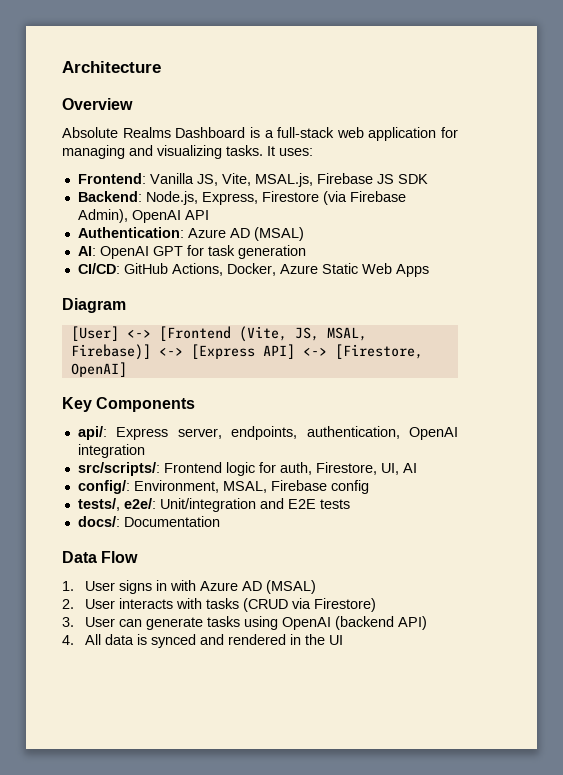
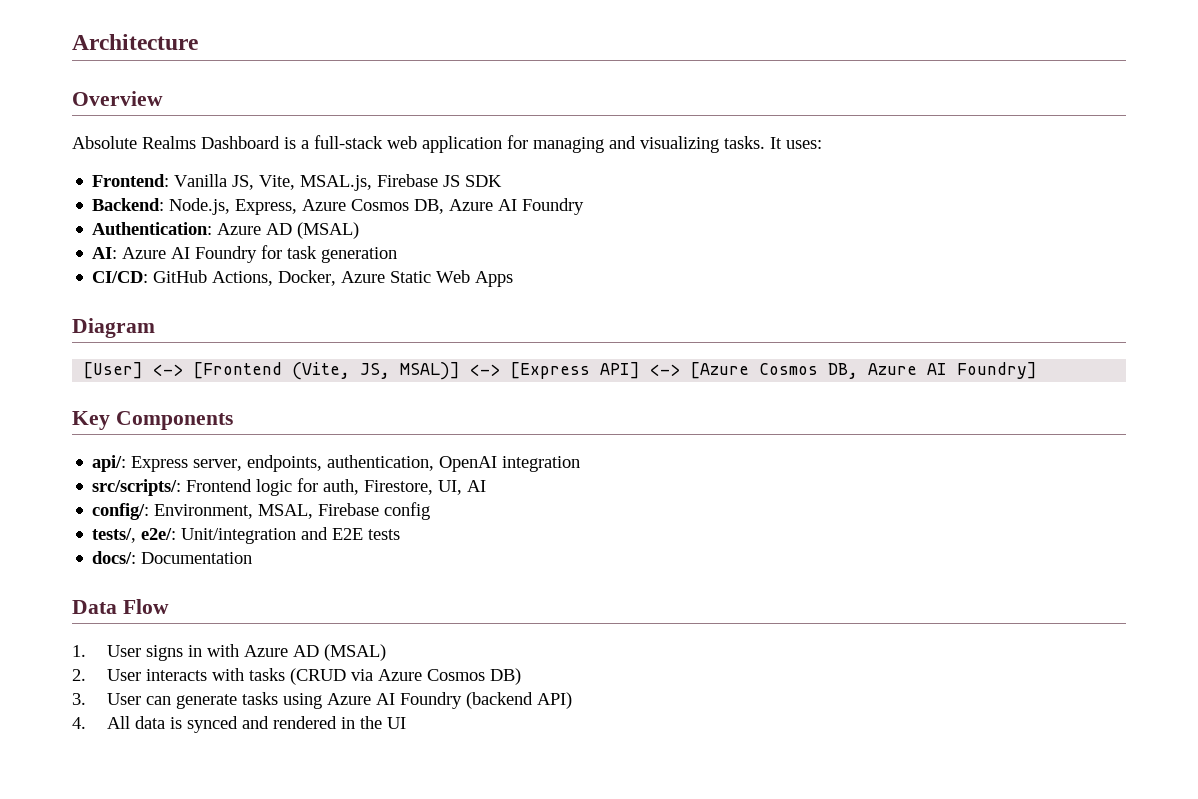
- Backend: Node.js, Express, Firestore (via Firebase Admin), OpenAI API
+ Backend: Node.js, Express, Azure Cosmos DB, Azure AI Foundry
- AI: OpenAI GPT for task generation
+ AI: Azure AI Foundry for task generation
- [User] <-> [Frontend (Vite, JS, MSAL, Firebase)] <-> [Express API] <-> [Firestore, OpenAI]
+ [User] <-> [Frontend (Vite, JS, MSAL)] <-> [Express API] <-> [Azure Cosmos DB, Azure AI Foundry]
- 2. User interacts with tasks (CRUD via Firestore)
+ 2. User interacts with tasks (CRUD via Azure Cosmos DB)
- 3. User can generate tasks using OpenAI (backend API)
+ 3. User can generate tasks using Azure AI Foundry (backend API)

==========

▸ **Work request**: Copy every line in the records above that contains the word "MSAL".

▸ **Solution to the exercise**:
- [User] <-> [Frontend (Vite, JS, MSAL, Firebase)] <-> [Express API] <-> [Firestore, OpenAI]
+ [User] <-> [Frontend (Vite, JS, MSAL)] <-> [Express API] <-> [Azure Cosmos DB, Azure AI Foundry]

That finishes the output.